ANQUETIL-DUPERRON, ABRAHAM HYACINTHE (1731-1805), French orientalist, born in Paris on 7 December 1731, the fourth of seven children of Pierre Anquetil, a spice importer. Duperron, the name of one of his father’s estates, was added to his own name, as was the custom, to distinguish him from his brothers, among them Anquetil de Briancourt, who became French consul at Surat, India.

After distinguishing himself in classical studies, Anquetil-Duperron went to Holland to study Oriental languages, especially Arabic, with the Jansenists exiled at Amersfoort. Back in Paris, he was appointed to the Bibliothèque du Roi (now the Bibliothèque Nationale). In 1754, he was shown a few lines copied from a fragment of the Avesta brought in 1723 to the Bodleian Library, Oxford, by Richard Colbe . He decided to go to India to retrieve the sacred book, which Colbert, Louis XIV’s minister, had ordered Father J. F. Pétis de la Croix, a Capuchin, to bring back from Iran without success. In order to hasten his departure he enrolled as a soldier in the Compagnie des Indes and walked all the way to Lorient on the Atlantic in the company of recruits from Parisian prisons. But before embarking on 7 February 1755 he received an allowance of 500 pounds from the Bibliothèque and thus was able to travel as a free passenger. On 10 August 1755 he reached Pondicherry, where he pursued his study of Oriental languages, notably Persian but also Tamil, Telugu, and others. Serious obstacles, including the outbreak of the Seven Years’ War, made it difficult for him to reach the ultimate destination of Surat, where Parsees had declared themselves willing to be his teachers. Forced to travel all the way around India on horseback or on foot, he arrived at Surat, then one of the chief commercial centers of India, on 1 March 1758 and was welcomed by his brother Anquetil de Briancourt. Owing to the dissension between reformist and conservative Parsees, he obtained a copy of the Vendidad from two reformist dastūrs, Kaus and Darab, who also taught him, via Persian, what they knew of Avestan (which was not much). Then he got a better copy of the Avesta from the conservative dastūr Mancherji. In June, 1759, he was able to send news to Paris that he had completed (in three months) a translation of that Vendidad. His plan of studies was read to the Academy in February, 1760. That June Dastur Darab managed to have him attend, under disguise, a fire ceremony in the Dar-e Mehr without telling him that the sacred fire had been temporarily removed in order to repair the building and whitewash the walls.

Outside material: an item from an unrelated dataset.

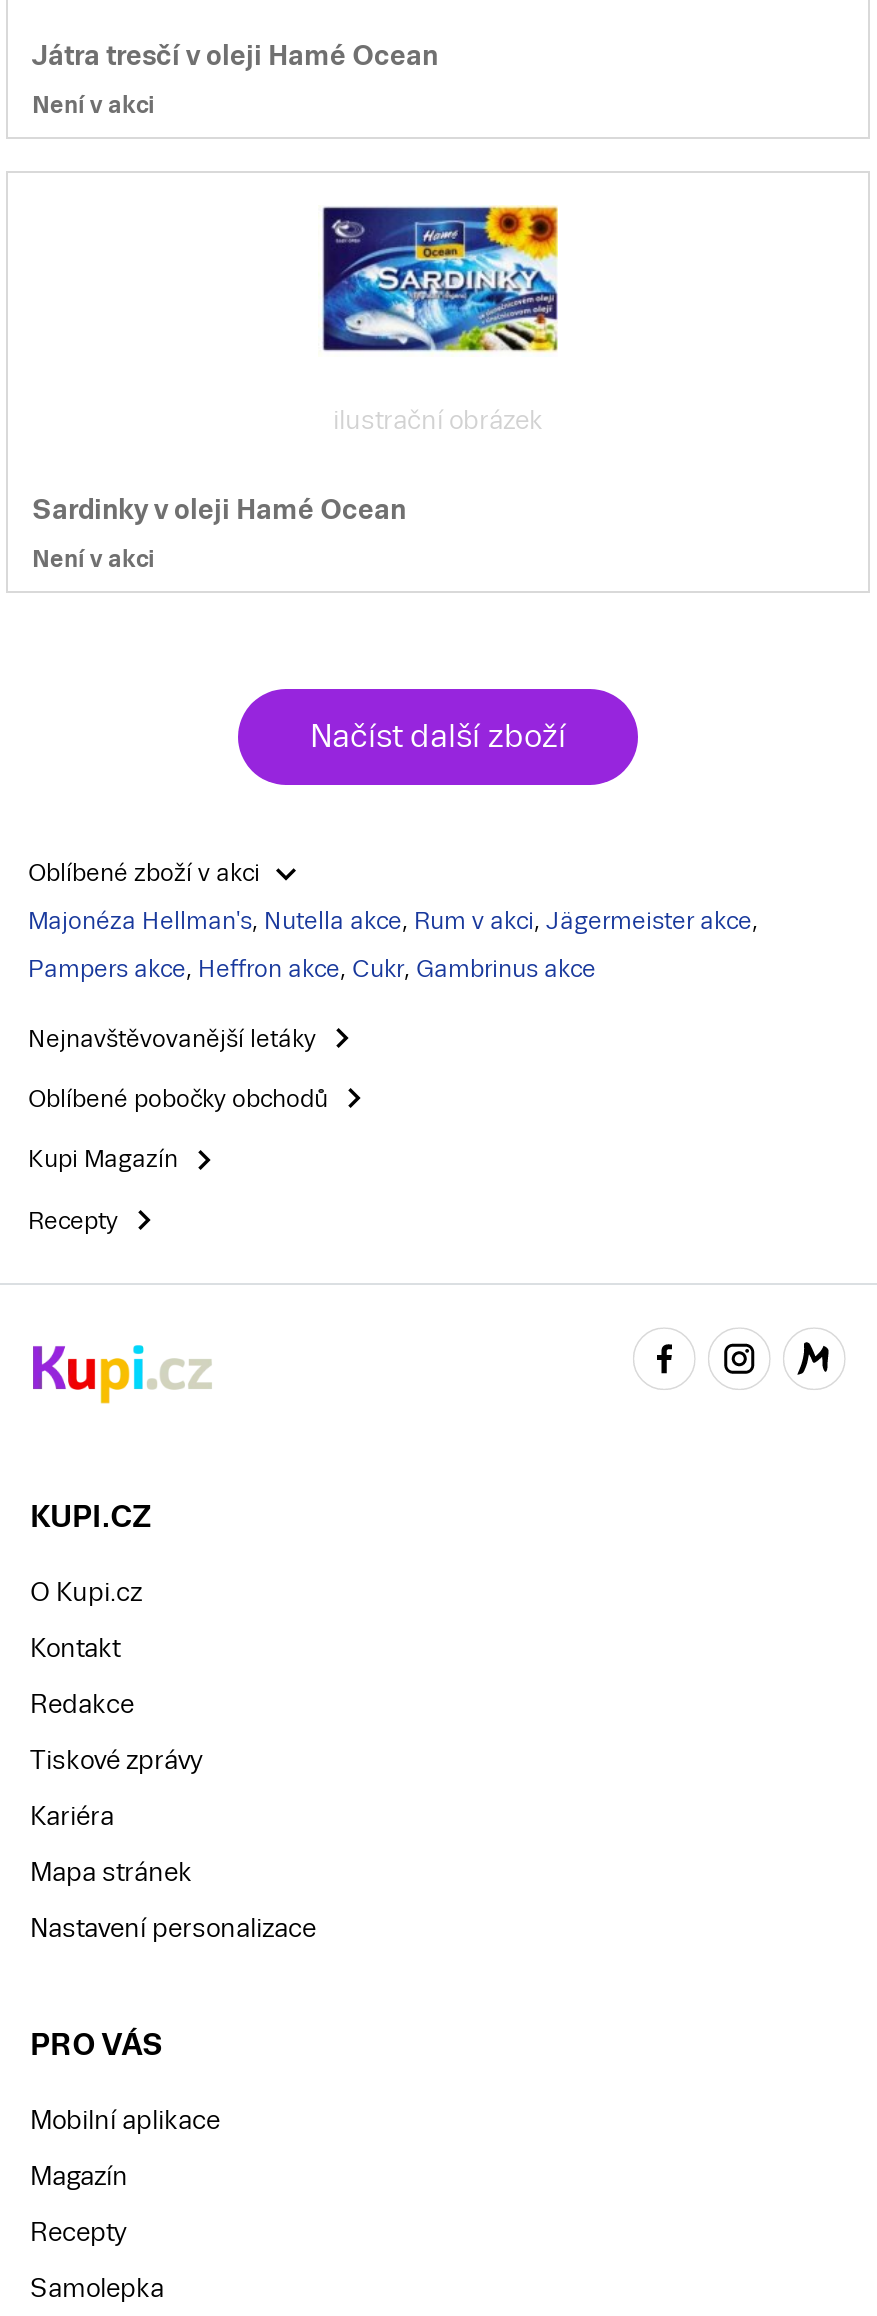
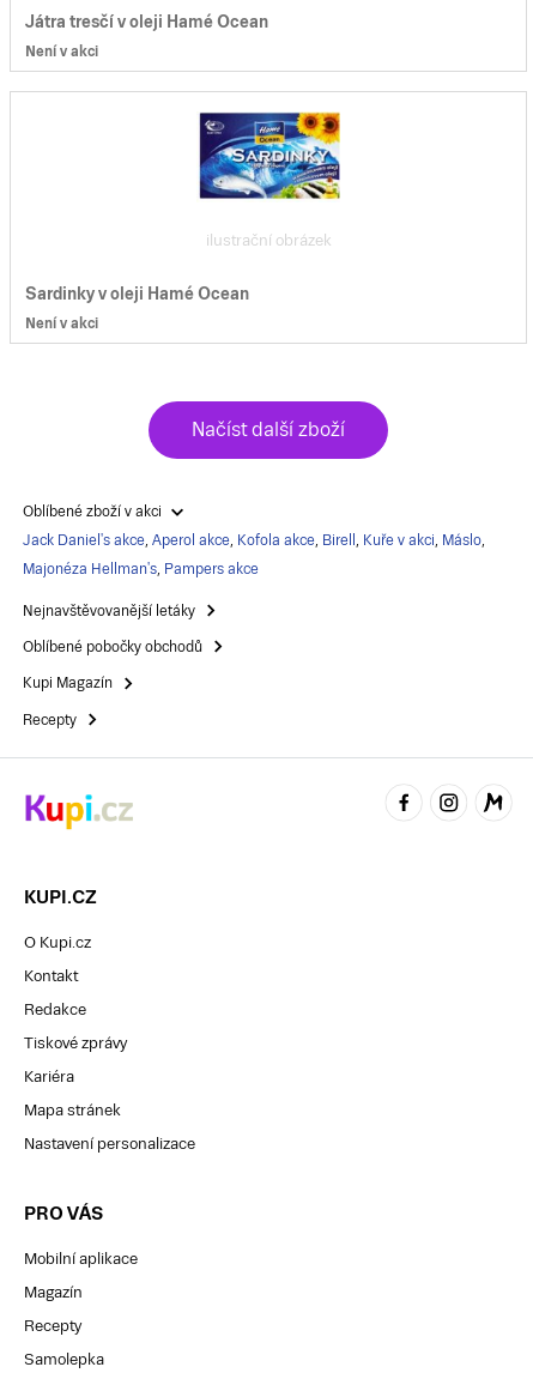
[28,906,758,934] Majonéza Hellman's, Nutella akce, Rum v akci, Jägermeister akce, -> [23,532,485,548] Jack Daniel's akce, Aperol akce, Kofola akce, Birell, Kuře v akci, Máslo,
[28,954,596,982] Pampers akce, Heffron akce, Cukr, Gambrinus akce -> [23,560,259,577] Majonéza Hellman's, Pampers akce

In September, 1760, his translation of the Avesta was finished, and he had acquired 180 manuscripts, including samples of nearly all the languages of India. He left Surat on 15 March 1761 aboard an English ship and arrived eight months later at Portsmouth, where he was interned, but allowed to continue working. After his release he visited Oxford and was able to check his copies of the Avesta against those in the Bodleian. On 15 March 1762 he deposited his manuscripts in the Bibliothèque du Roi in Paris. Among the papers that he subsequently read to the Academy was an “Exposition du système théologique des Parses,” (1767) which deals first with Zurwān, then with Ohrmazd and Ahriman. On his authority, his theory that Zoroaster and the Zoroastrian elite were Zurvanite monotheists was from now on adopted by the majority of writers. In 1830 Wilson could cite as supporting it Gibbon, Lord Woodhouselee, Sir John Malcolm’s History of Persia, Sir Graves Haughton, Enfield Creuzer, and Stuhr, but only l’Abbé Foucher and Erskine as opposed to it. Not until the 20th century was the Zurvanite problem to be taken up again, by such scholars as Benveniste, Nyberg, Zaehner, and others.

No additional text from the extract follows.